His eyes, however, are pools of green you have never seen before - not once in all your twenty seven years of living. While the people that you surround yourself with carry a light in their twinkling gazes sparked by a passion for protecting your throne and the privilege of the lives they lead, your new bodyguard’s eyes are a stark contrast. Even from afar, you can see the exhaustion swirling about them as he looks at you slyly. He’s weary somehow, the windows of his soul revealing a glimpse into his world, into the things he has seen, and that is how you deduce that he is not the same as you. Not at all.
This observation of yours only gives you more reason to question him.
“Who are you?” you command. “You’re not from here.”
“You must be a smart one,” he quips sarcastically.
You grit your teeth. “Answer me, now.”
“You know my name, darlin’. That’s all you need from me.”
“Not if your princess demands to know your identity.”
“You ain’t my princess, girlie,” he stops you. “You’re my job. And I don’t do a lot of talkin’ on the job.”

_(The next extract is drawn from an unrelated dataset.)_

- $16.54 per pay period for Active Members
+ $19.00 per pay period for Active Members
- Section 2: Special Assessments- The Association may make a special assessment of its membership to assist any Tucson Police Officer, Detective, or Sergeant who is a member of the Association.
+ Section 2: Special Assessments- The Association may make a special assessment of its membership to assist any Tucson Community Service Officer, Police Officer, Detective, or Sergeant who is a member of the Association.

You make a noise of displeasure, something between a grunt and a gasp, and Toji only revels in the way he has thrown you off. You sputter, taking a step forward with emotion. “Now you wait just a minute-“
“Princess!” a voice calls for you from around the corner, down at the end of the long narrow hallway by your bedroom door. You quickly swish yourself around into the direction of the address, and Toji watches how your dainty fabrics dance along with you, even long after you have stopped moving. Seconds later, an ambassador appears, peeking his head around the wall. “Are you well? You are needed in the second floor den to review some papers regarding your upcoming coronation.”
Frazzled, you nod unceremoniously. “Yes. Yes, my apologies,” you breathe out. “I am coming. My guard and I were just… I was merely informing him of my expectations here on out.”

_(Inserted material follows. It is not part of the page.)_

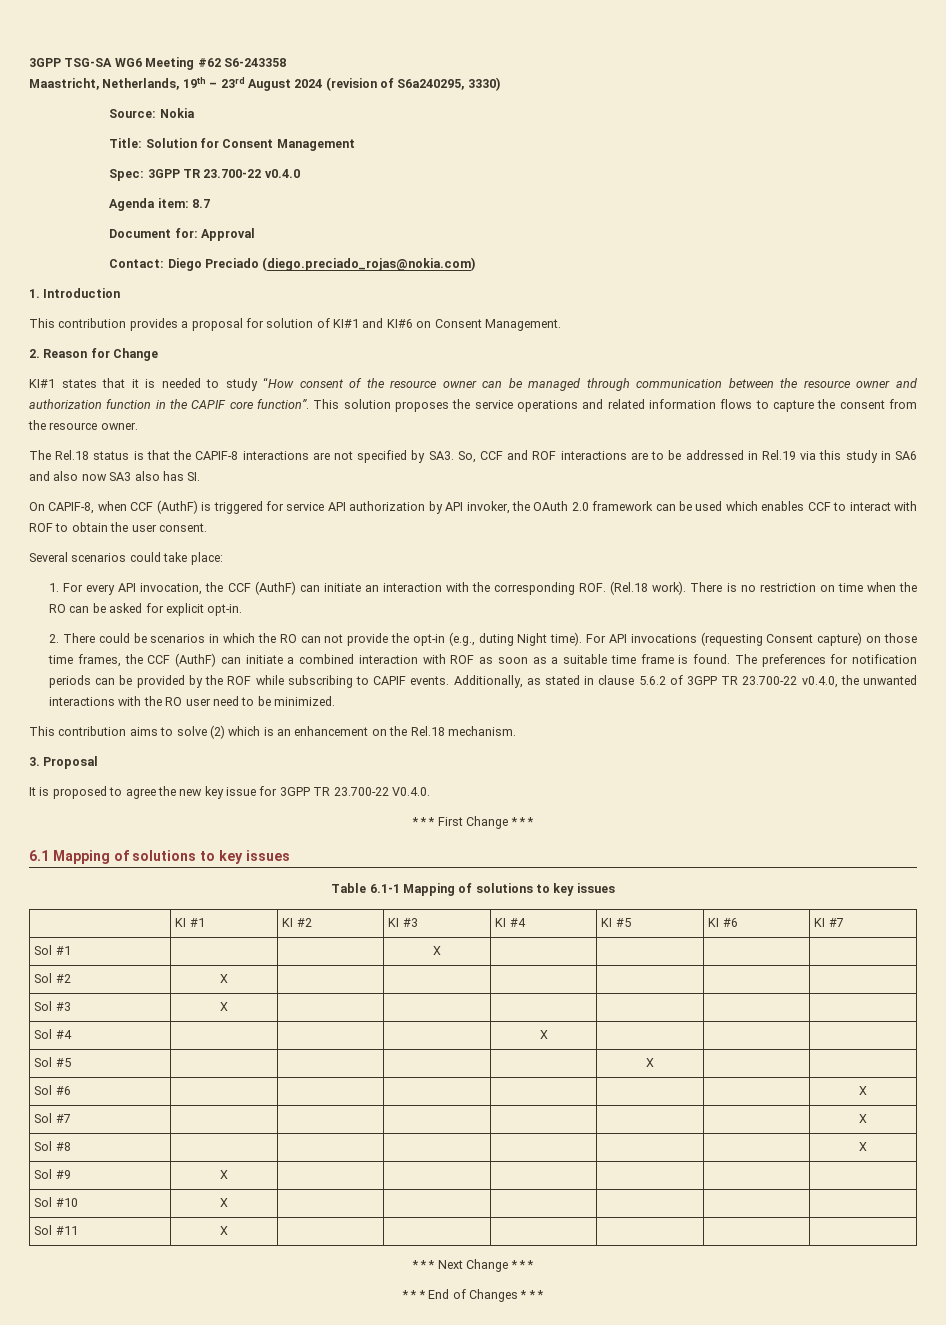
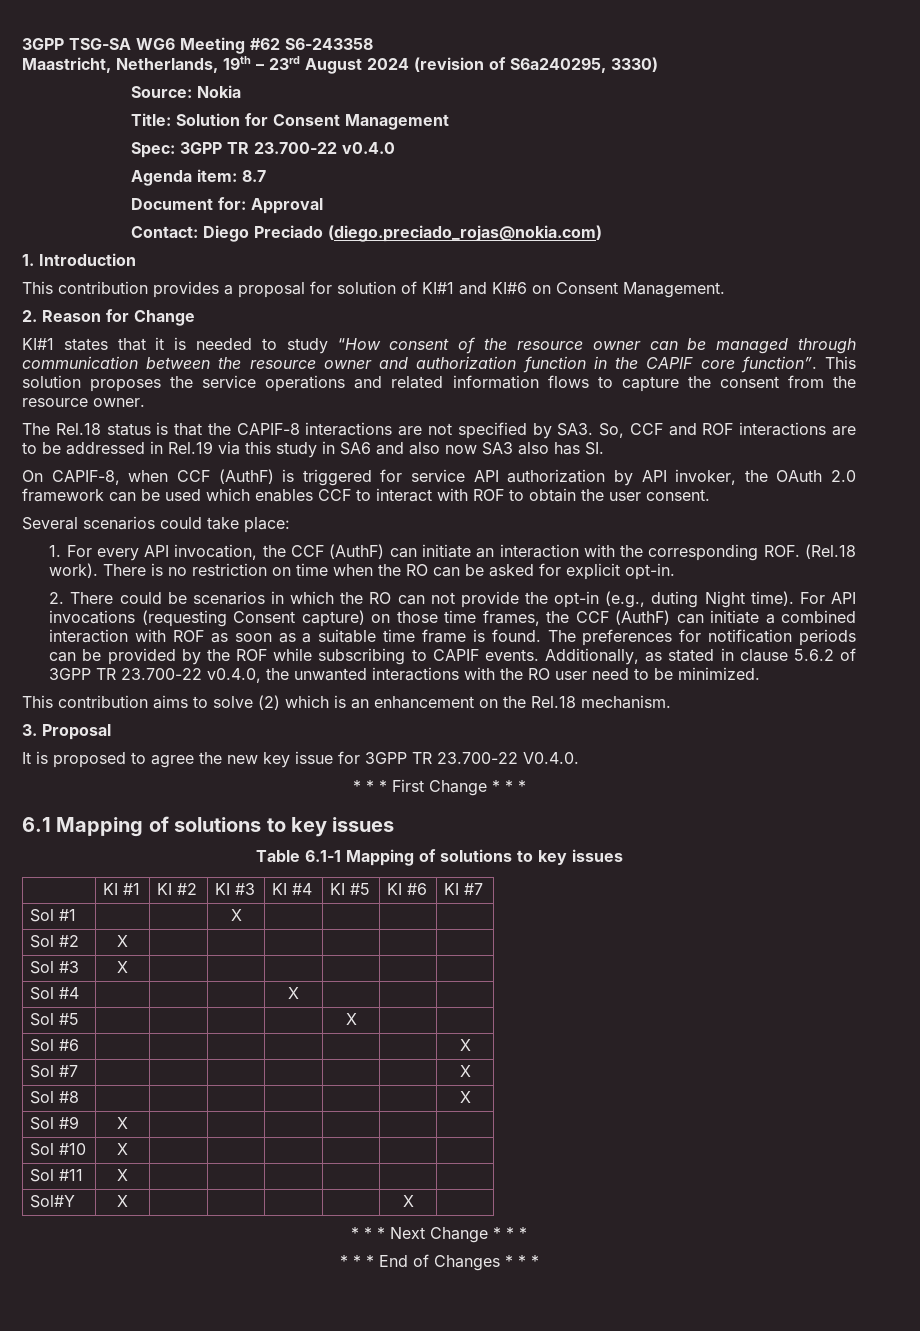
+ Sol#Y | X | | | | | X |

Toji would have rolled his eyes at the way you all speak, the sound of it on his ears rather exhausting. He can hardly keep up with the properness of it all.

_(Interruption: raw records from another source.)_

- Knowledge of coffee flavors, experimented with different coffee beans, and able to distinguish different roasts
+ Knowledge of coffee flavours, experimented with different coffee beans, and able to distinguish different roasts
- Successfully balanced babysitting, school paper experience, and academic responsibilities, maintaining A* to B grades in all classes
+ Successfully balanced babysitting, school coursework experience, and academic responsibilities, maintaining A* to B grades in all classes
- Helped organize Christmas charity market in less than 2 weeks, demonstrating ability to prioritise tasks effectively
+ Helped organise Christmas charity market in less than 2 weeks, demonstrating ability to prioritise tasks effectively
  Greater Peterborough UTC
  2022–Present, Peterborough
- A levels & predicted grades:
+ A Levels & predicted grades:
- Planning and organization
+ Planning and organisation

“I see,” the ambassador nods. “I shall inform everyone that you are on your way.”
The man leaves, and you take a moment to breathe in and dust yourself off. You murmur under your breath to yourself what Toji can only deduce as assurances and affirmations, little words you tell yourself to keep your rather striking confidence instilled. You clasp your hands once more, bracelets clinking as you regain your composure. Toji stands in silence, watching boredly.
“Whoever you are,” you begin, turning your head to your shoulder so that your voice is audible. “I don’t need you. Despite what my parents say, I manage fine on my own. Keep your distance.”
The green eyed man watches you walk off, forcing himself to begin following at a reasonable pace. His eyes train on the back of you as you trek ahead, and he finds himself lost in his thoughts, formulating his opinion of you.
You do not take to him easily over the course of your adjustment to each other, and neither does he. You find his presence to be a burden as he trails after you everywhere you go, far more invasive and persistent than your knights have ever been. He becomes your second shadow, and while you are accustomed to having been followed around all your life, Toji’s approach is impossible to ignore.
Even from ten feet away, you feel him there, watching, and it drives you mad.
He’s light on his feet, for if it weren’t for his obvious mass trekking in your footsteps, at times you would have forgotten that he was even nearby. How someone as big as him could travel so quietly, you did not understand.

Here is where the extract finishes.